Miniprep Protocol - Epoch Kit
We used the [http://www.epochlifescience.com/Product/PurificationKit/dna_mini.aspx GenCatch Plasmid DNA Miniprep Kit] from Epoch Life Science
- Add 1.5 mL ON culture to microcentrifuge tube. Remember to pipet ON culture up and down to mix before adding. Pellet the cells by centrifuging for 1-2 minutes at maximum speed. Decant the supernatant, then add another 1.5 mL ON culture and repeat centrifugation. Decant the supernatant and remove all medium residue by pipet.
- Completely resuspend the cell pellet in 200 uL of MX1 buffer by vortexing until there are no visible clumps.
- Add 250 uL MX2 buffer and gently invert 4-6 times to lyse the cells. Incubate at room temperature for 1-5 minutes. Do not vortex - this could cause genomic DNA contamination.
- Add 350 uL MX3 buffer to neutralize the lysate and gently mix solution immediately. Centrifuge for 10 minutes.
- Transfer supernatant (about 800 mL) to a spin column. Centrifuge 30-60 seconds at 5000 PM. Discard flow-through.
- Wash column with 500 uL WN buffer by centrifuging for 30-60 seconds at 9000 RPM. Discard flow-through.

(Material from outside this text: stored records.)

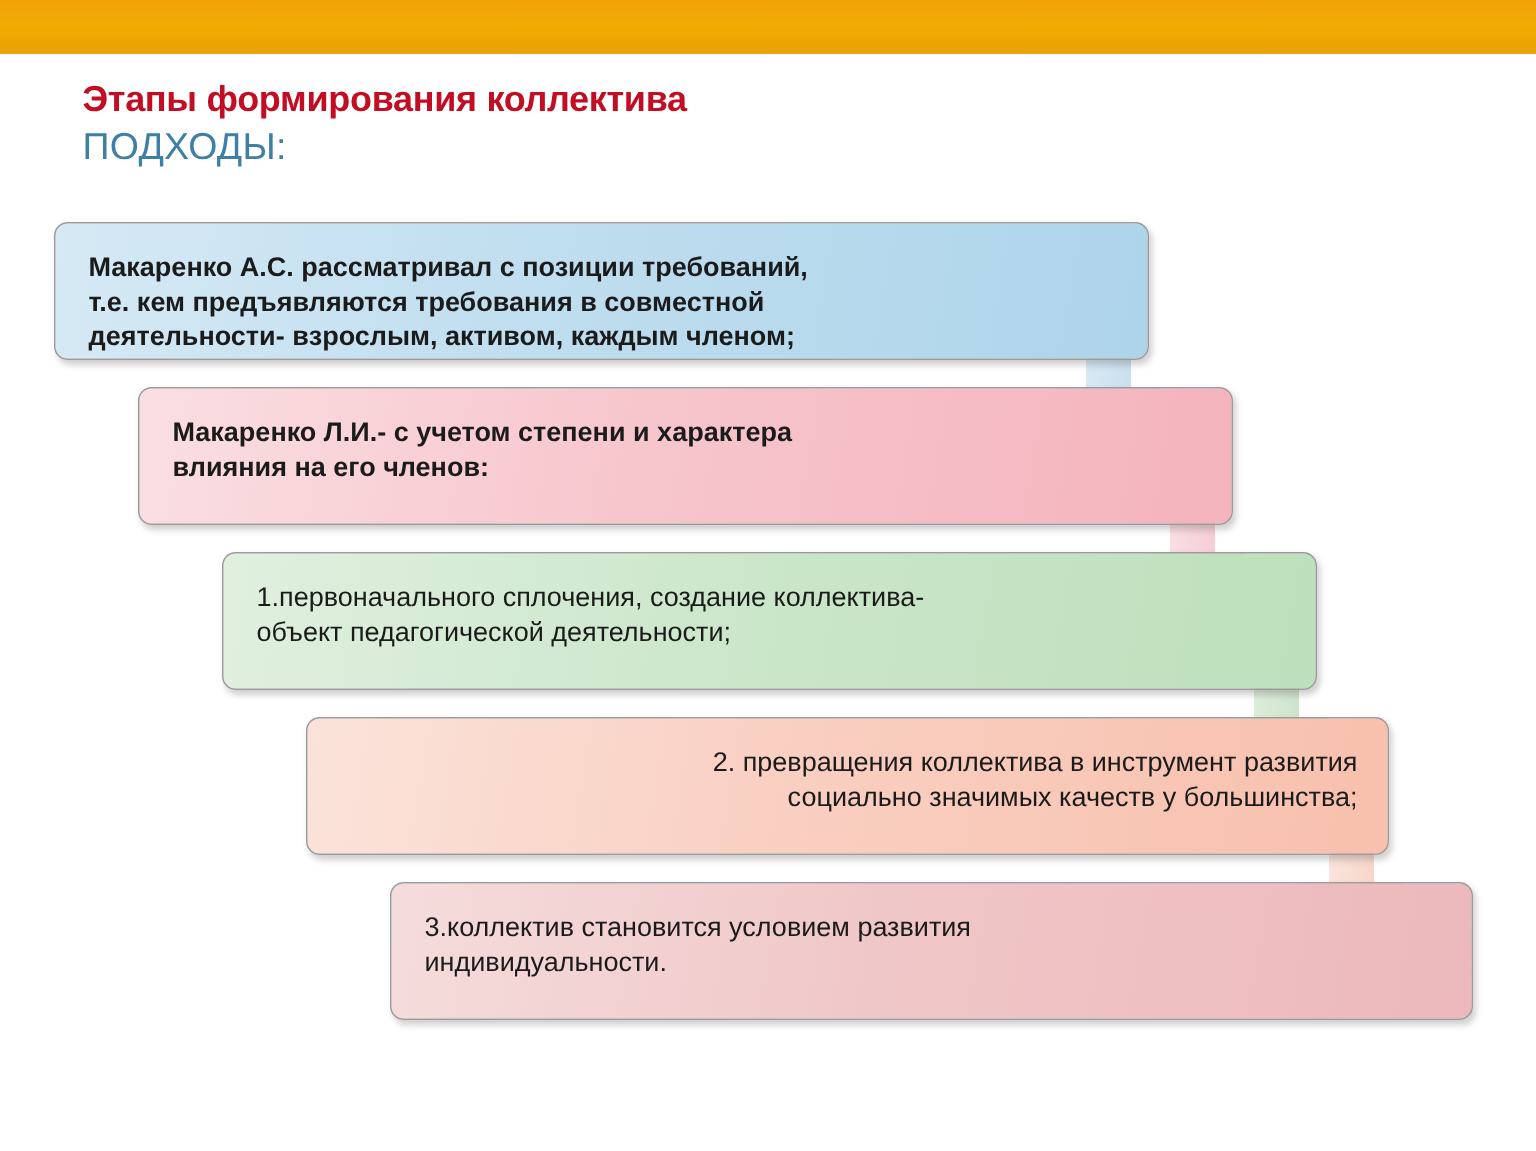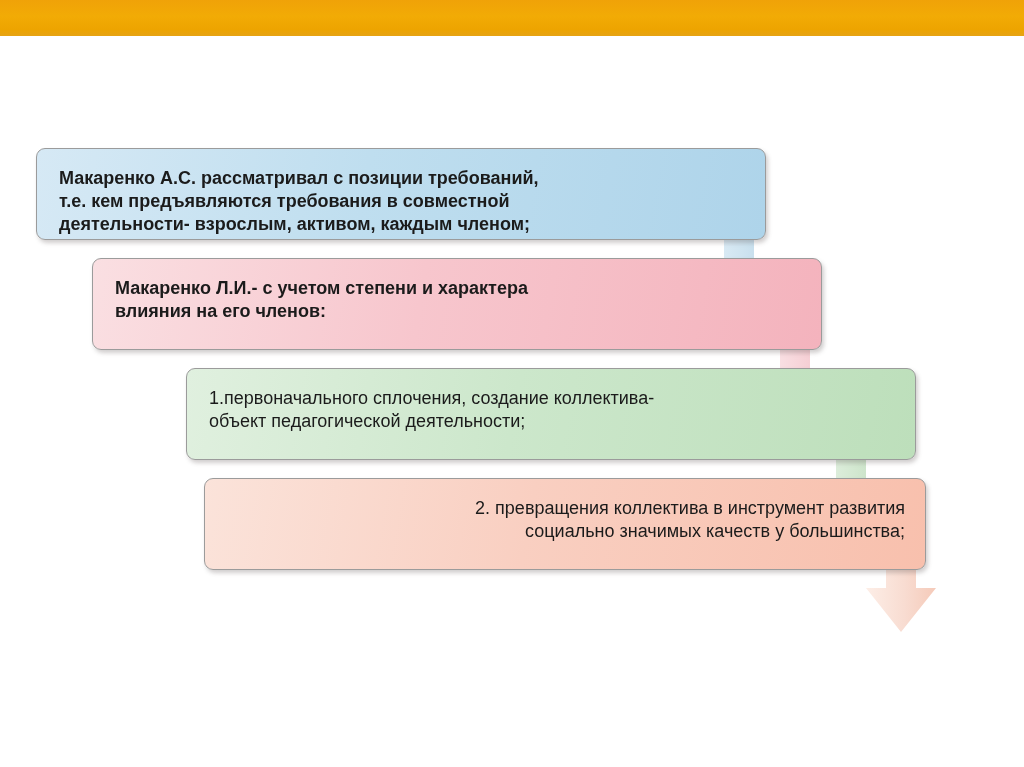--- a/index.html
+++ b/index.html
@@ -112,6 +112,10 @@
 
   <div id="top-bar"></div>
 
+  <div id="title-block">
+    <div id="title-main">Этапы формирования коллектива</div>
+    <div id="title-sub">ПОДХОДЫ:</div>
+  </div>
 
   <div class="arrow" id="arrow-1">
     <svg viewBox="0 0 74 92" xmlns="http://www.w3.org/2000/svg">

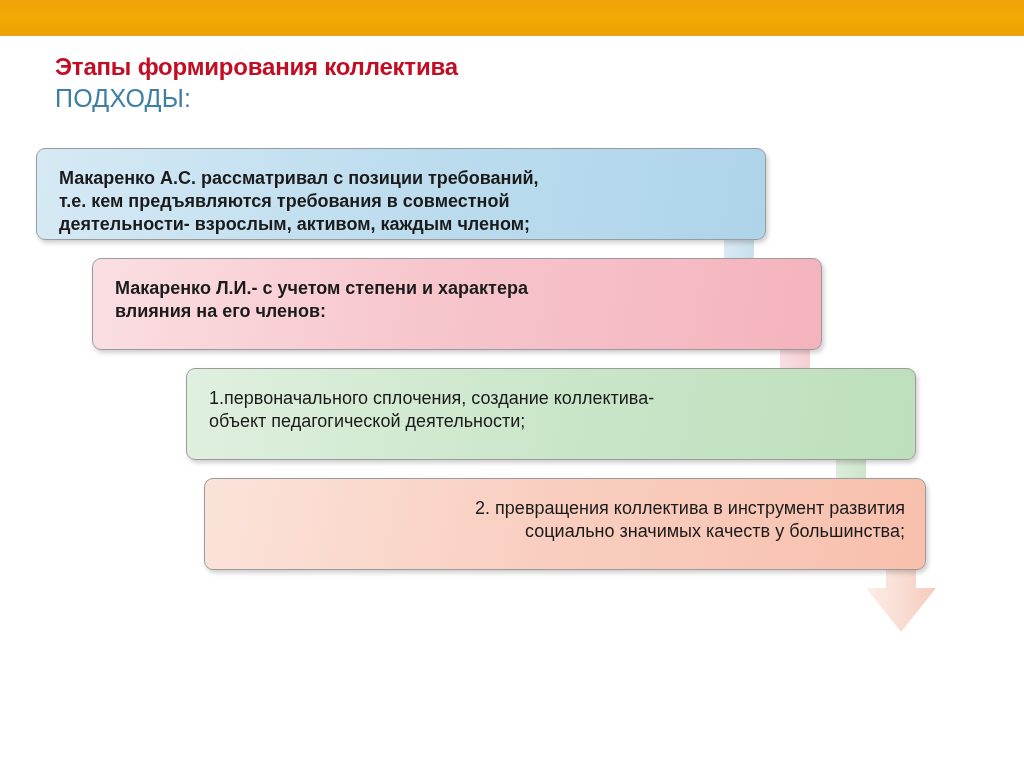--- a/index.html
+++ b/index.html
@@ -88,7 +88,7 @@
   
   #box-1 { background: linear-gradient(100deg, #d6e9f5 0%, #bfdeef 45%, #aed4ea 100%); }
   #box-2 { background: linear-gradient(100deg, #fadfe2 0%, #f7c6cd 45%, #f4b3bd 100%); }
-  #box-3 { background: linear-gradient(100deg, #e0f0df 0%, #cce7cb 45%, #bddfbb 100%); margin-left: 38px; }
+  #box-3 { background: linear-gradient(100deg, #e0f0df 0%, #cce7cb 45%, #bddfbb 100%); }
   #box-4 { background: linear-gradient(100deg, #fbe3da 0%, #f9cfc1 45%, #f8c0ad 100%); text-align: right; }
   #box-5 { background: linear-gradient(100deg, #f5dcdc 0%, #f0c7c8 45%, #ecb8bb 100%); }
 

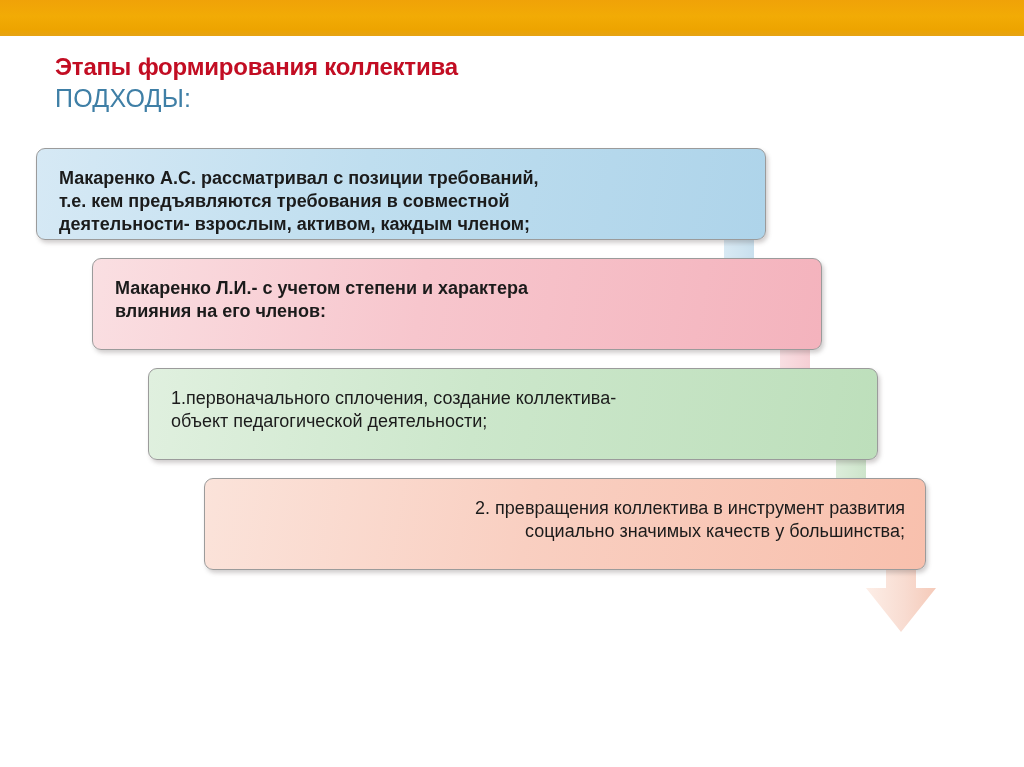--- a/index.html
+++ b/index.html
@@ -190,6 +190,10 @@
 социально значимых качеств у большинства;</div>
   </div>
 
+  <div class="step-box" id="box-5">
+    <div class="step-text semi">3.коллектив становится условием развития
+индивидуальности.</div>
+  </div>
 
 </div>
 

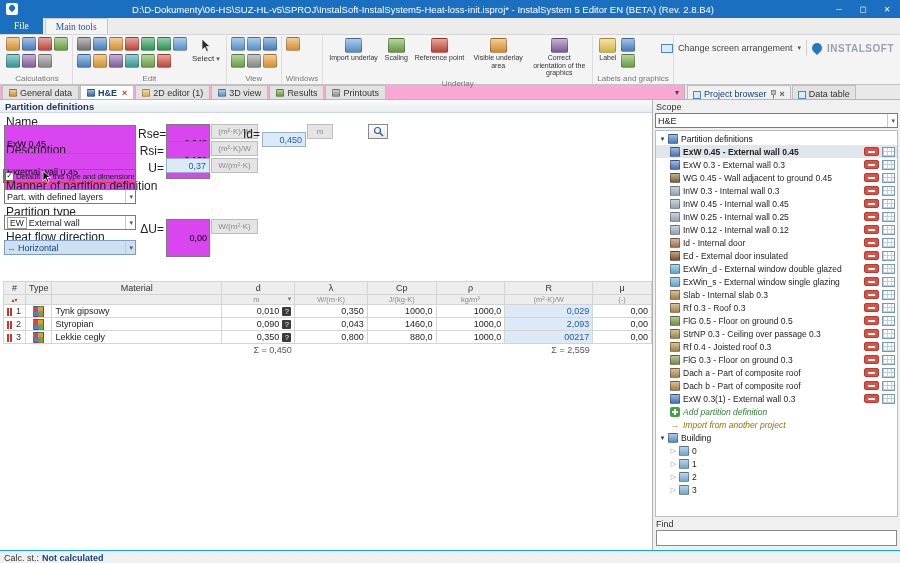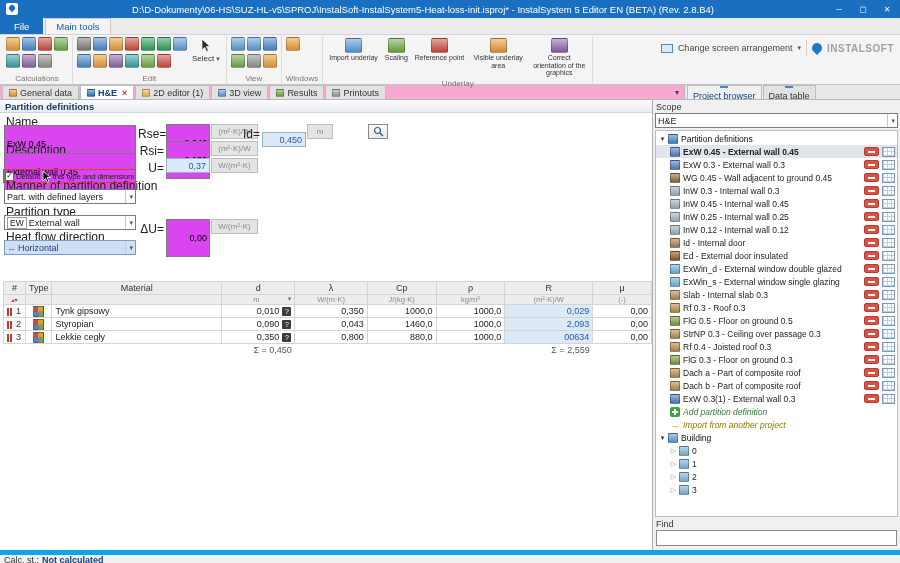--- a/index.html
+++ b/index.html
@@ -16,7 +16,7 @@
   .win-btns span{width:22px;height:14px;display:flex;align-items:center;justify-content:center;font-size:8px;cursor:default;}
 
   
-  .ribbon-tabs{height:17px;background:#ececec;display:flex;align-items:stretch;border-bottom:1px solid #d5d5d5;flex:0 0 auto;}
+  .ribbon-tabs{height:17px;background:#ececec;display:flex;align-items:stretch;border-bottom:1px solid #d5d5d5;flex:0 0 auto;font-family:Liberation Serif, serif;}
   .file-tab{background:#1b6fbf;color:#fff;padding:0 14px;display:flex;align-items:center;font-size:9.5px;}
   .main-tab{background:#f4f4f4;border:1px solid #c8c8c8;border-bottom:none;margin-left:2px;padding:0 10px;display:flex;align-items:center;color:#1a5a9e;font-size:9.5px;}
 

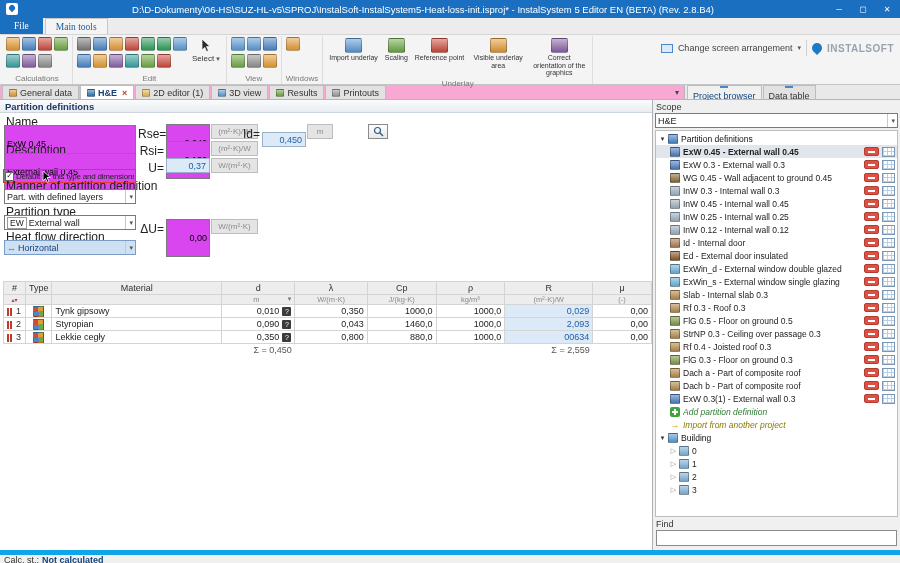--- a/index.html
+++ b/index.html
@@ -260,6 +260,19 @@
       <div class="g-label">Underlay</div>
     </div>
 
+    <div class="rgroup">
+      <div class="g-content">
+        <div class="vbtn">
+          <span class="ico18" style="background-color:#e8c84b"></span>
+          <span class="vcap">Label</span>
+        </div>
+        <div class="stack">
+            <span class="ico16" style="background-color: rgb(74, 134, 200);"></span>
+            <span class="ico16" style="background-color: rgb(111, 168, 69);"></span>
+          </div>
+      </div>
+      <div class="g-label">Labels and graphics</div>
+    </div>
 
     <div class="ribbon-right">
       <span class="monitor-ico"></span>

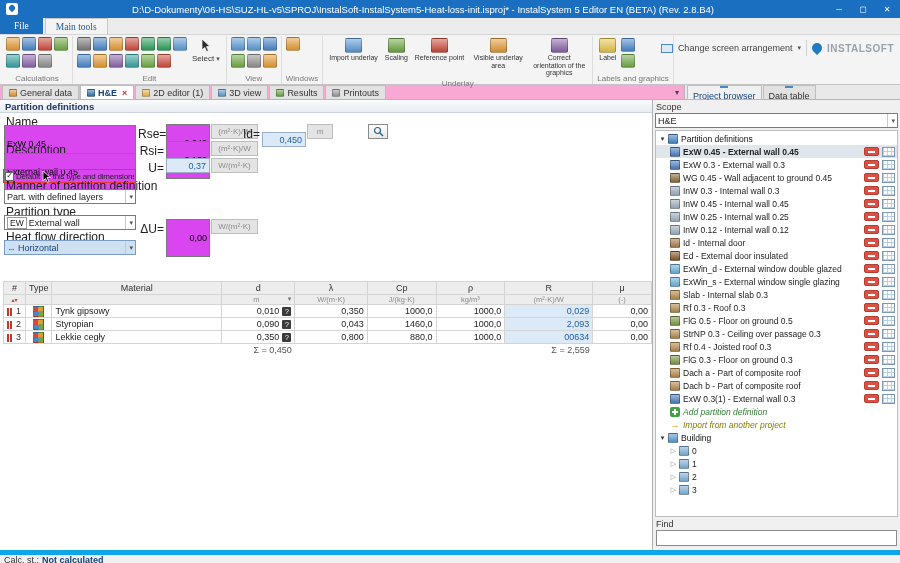--- a/index.html
+++ b/index.html
@@ -52,7 +52,7 @@
   .doc-tab.active .tab-close{display:inline;}
   .tabs-caret{margin-left:auto;align-self:center;padding:0 5px;font-size:8px;color:#444;}
   .panel-tabs{width:216px;display:flex;align-items:stretch;border-left:1px solid #b6b6b6;padding-left:2px;background:#e9e9e9;}
-  .ptab{display:flex;align-items:center;gap:3px;padding:0 5px;font-size:9px;color:#333;border:1px solid #bdbdbd;border-bottom:none;background:#e2e2e2;margin-right:1px;white-space:nowrap;flex-direction:column;}
+  .ptab{display:flex;align-items:flex-end;gap:3px;padding:0 5px;font-size:9px;color:#333;border:1px solid #bdbdbd;border-bottom:none;background:#e2e2e2;margin-right:1px;white-space:nowrap;}
   .ptab.active{background:#f0f0f0;color:#14437c;}
   .ptab-ico{width:8px;height:8px;border:1px solid #4a86c8;background:#dce9f7;}
   .ptab-close{color:#555;font-size:9px;font-weight:bold;}

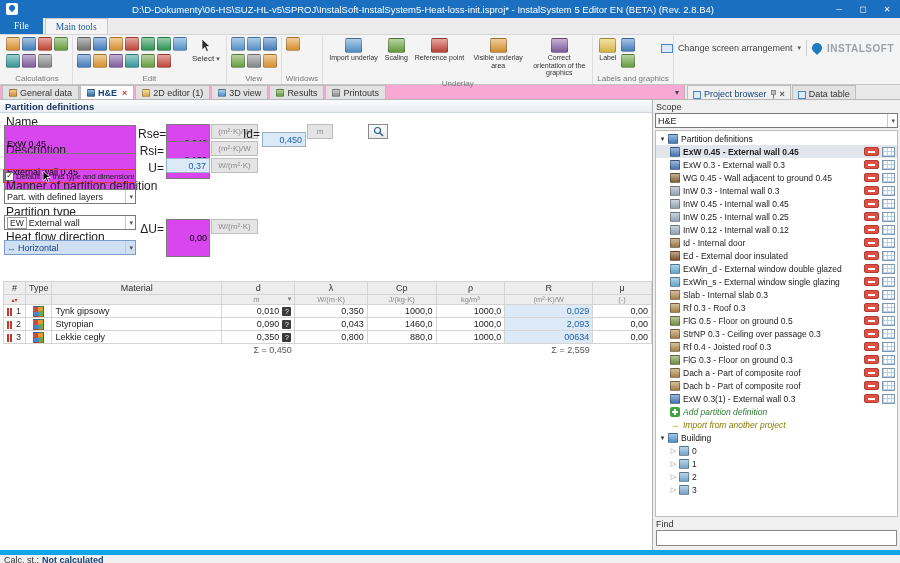--- a/index.html
+++ b/index.html
@@ -480,7 +480,7 @@
               <td class="c-r">0,800</td>
               <td class="c-r">880,0</td>
               <td class="c-r">1000,0</td>
-              <td class="c-rv">00634</td>
+              <td class="c-rv">00217</td>
               <td class="c-r">0,00</td>
             </tr>
           </tbody>

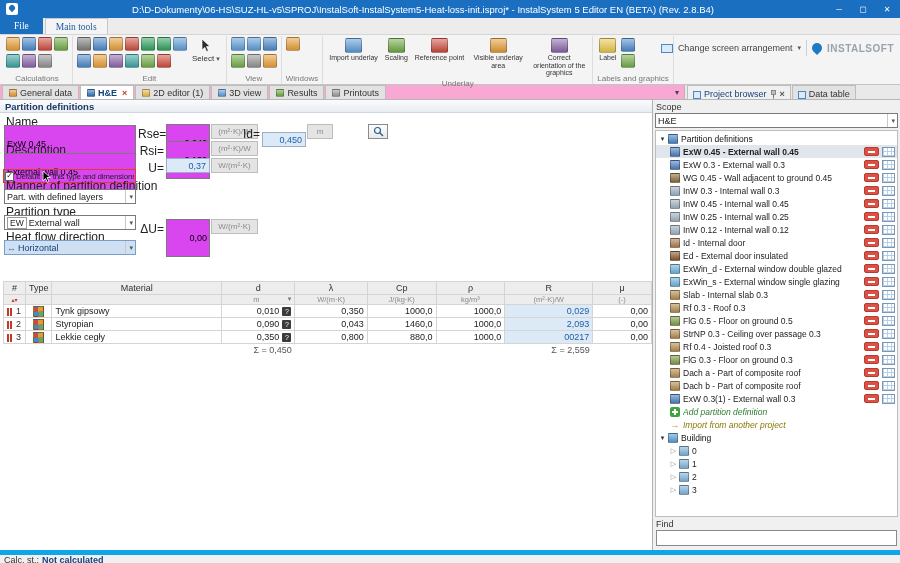--- a/index.html
+++ b/index.html
@@ -123,7 +123,7 @@
   .find-input{display:block;width:calc(100% - 6px);margin:1px 3px 2px;height:16px;border:1px solid #8a8a8a;background:#fff;font-size:9px;font-family:"Liberation Sans",sans-serif;padding:0 2px;}
 
   
-  .statusbar{height:13px;background:#f0f0f0;border-top:5px solid #0ea5e9;display:flex;align-items:flex-start;padding:0 4px;font-size:9px;flex:0 0 auto;}
+  .statusbar{height:13px;background:#f0f0f0;border-top:1px solid #0ea5e9;display:flex;align-items:flex-end;padding:0 4px;font-size:9px;flex:0 0 auto;}
   .st-label{color:#333;margin-right:3px;}
   .st-value{color:#14437c;font-weight:bold;}
 </style>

- Wash column with 700 uL WS buffer by centrifuging for 30 seconds at 9000 RPM. Discard flow-through.
- Centrifuge the column at 13000 RPM for another two minutes to remove residual ethanol.
- Place the column into a new labeled microcentrifuge tube. Add 50 uL of nuclease free water. Be sure the water is suspended onto the center of the membrane and is completely absorbed.
- Let column stand at room temperature for 10 minutes to increase recovery yield. Centrifuge for 30 seconds at 13000 RPM to elute.
- Nanodrop and write DNA concentration to microcentrifuge tubes before storing.